I have been down the path of mocking JNDI, JDBC, JMS, UserTransaction, etc. and whilst at the time I thought this was all very cool, I did wonder what the hell I was doing writing all this stuff.

Eventually I realised that the problem I was having was one of abstraction. Or more properly a lack thereof. I was tackling the wrong problem. Instead of thinking my class needs to lookup JNDI therefore I need to mock out JNDI, I started to think about the problem in general. That is, a mechanism for looking up services.

A perfect example is Using mock naming contexts for testing.

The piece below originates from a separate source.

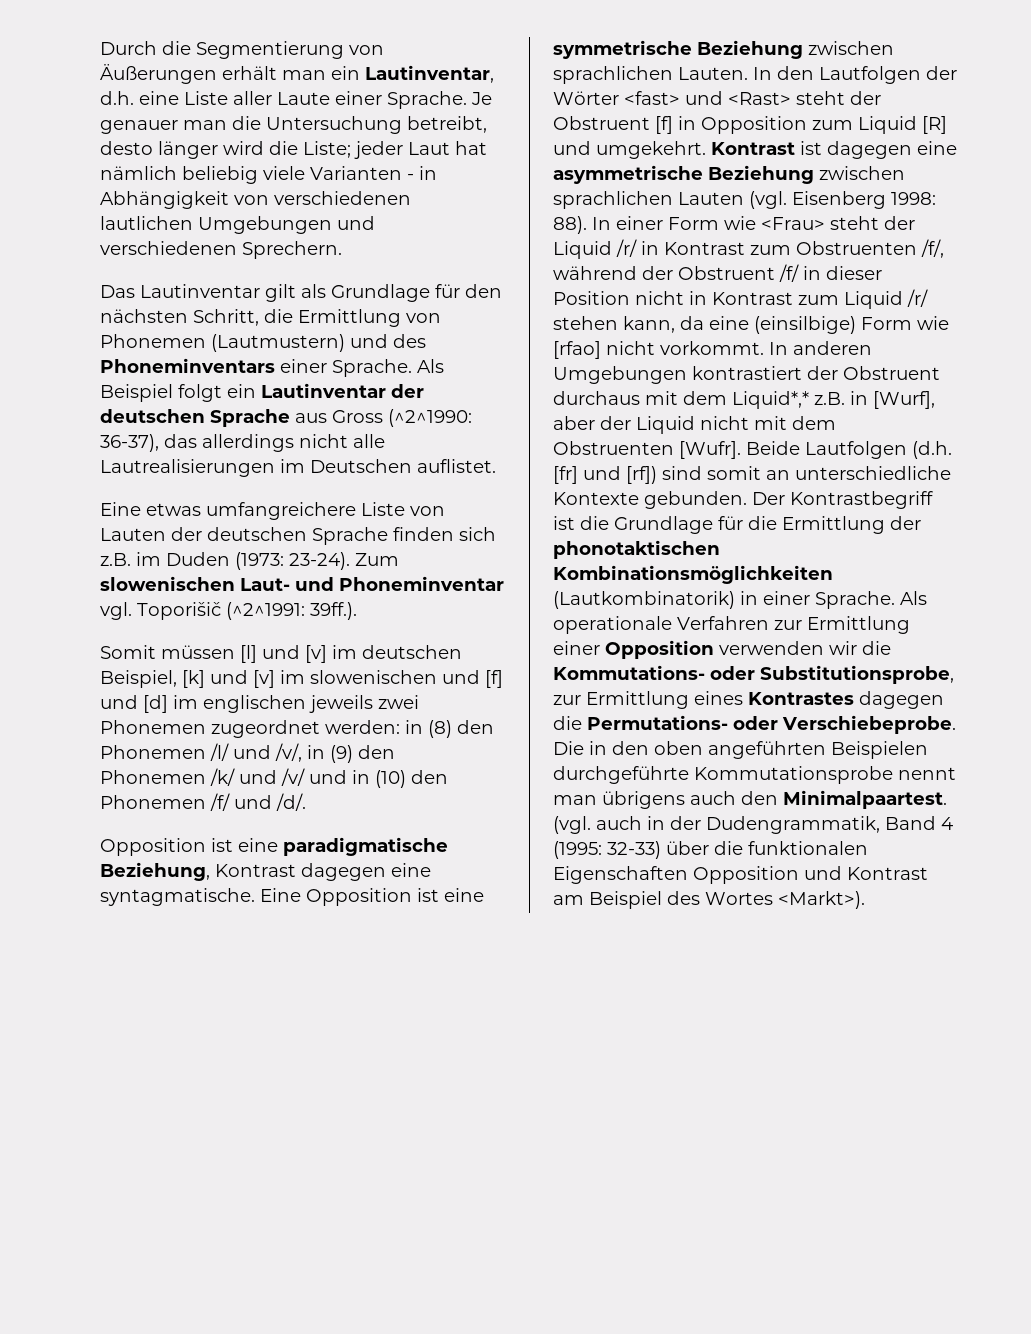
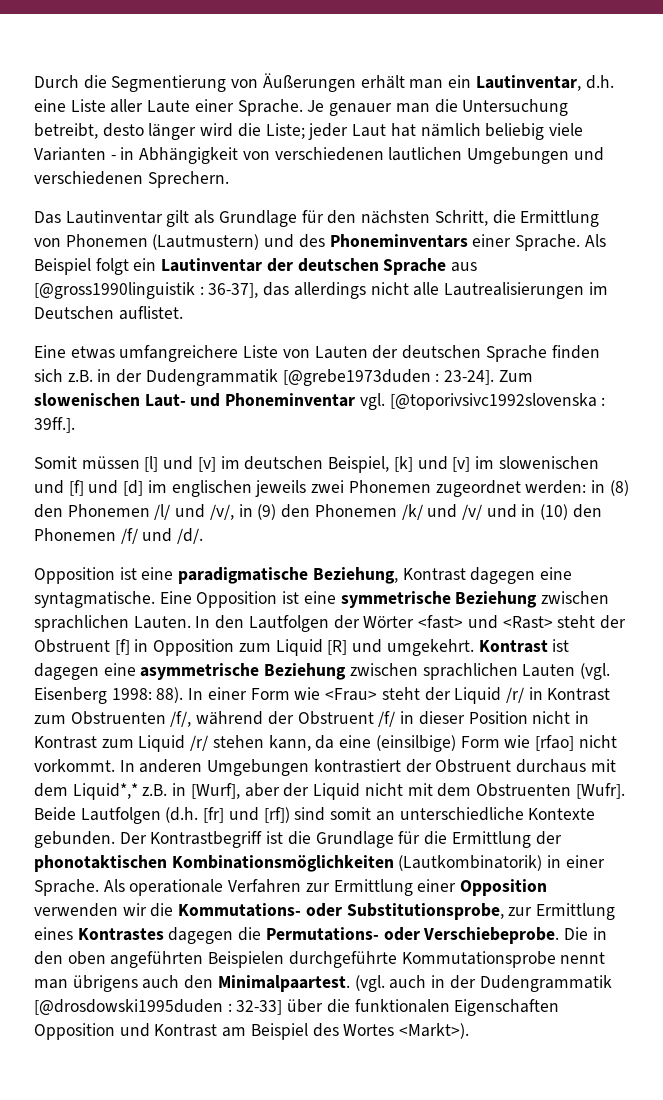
[332,409,472,427] [100,434,159,452] Gross (^2^1990: 36-37), -> [34,282,259,299] [@gross1990linguistik : 36-37],
[136,552,350,570] im Duden (1973: 23-24). -> [97,369,495,386] in der Dudengrammatik [@grebe1973duden : 23-24].
[137,602,357,620] Toporišič (^2^1991: 39ff.). -> [389,393,606,410] [34,417,75,433] [@toporivsivc1992slovenska : 39ff.].
[706,816,953,834] [553,841,661,859] Dudengrammatik, Band 4 (1995: 32-33) -> [479,975,612,992] [34,999,283,1015] Dudengrammatik [@drosdowski1995duden : 32-33]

While I think the intention is great, I don't believe it goes far enough.

JNDIs Context has a multitude of methods I'll never use, not to mention the fact that they all throw NamingException which quite frankly my code has never known how to deal with and usually throws a ImGivingUpException.

What I really need is a ServiceLookup interface with a few very simple methods like, not surprisingly, lookup(Class). Then I can have two implementations, one a MockServiceLookup that I can create inside my JUnit test and return whatever I like and a JndiServiceLookup that actually understands how to go about performing all the nasty JNDI stuff.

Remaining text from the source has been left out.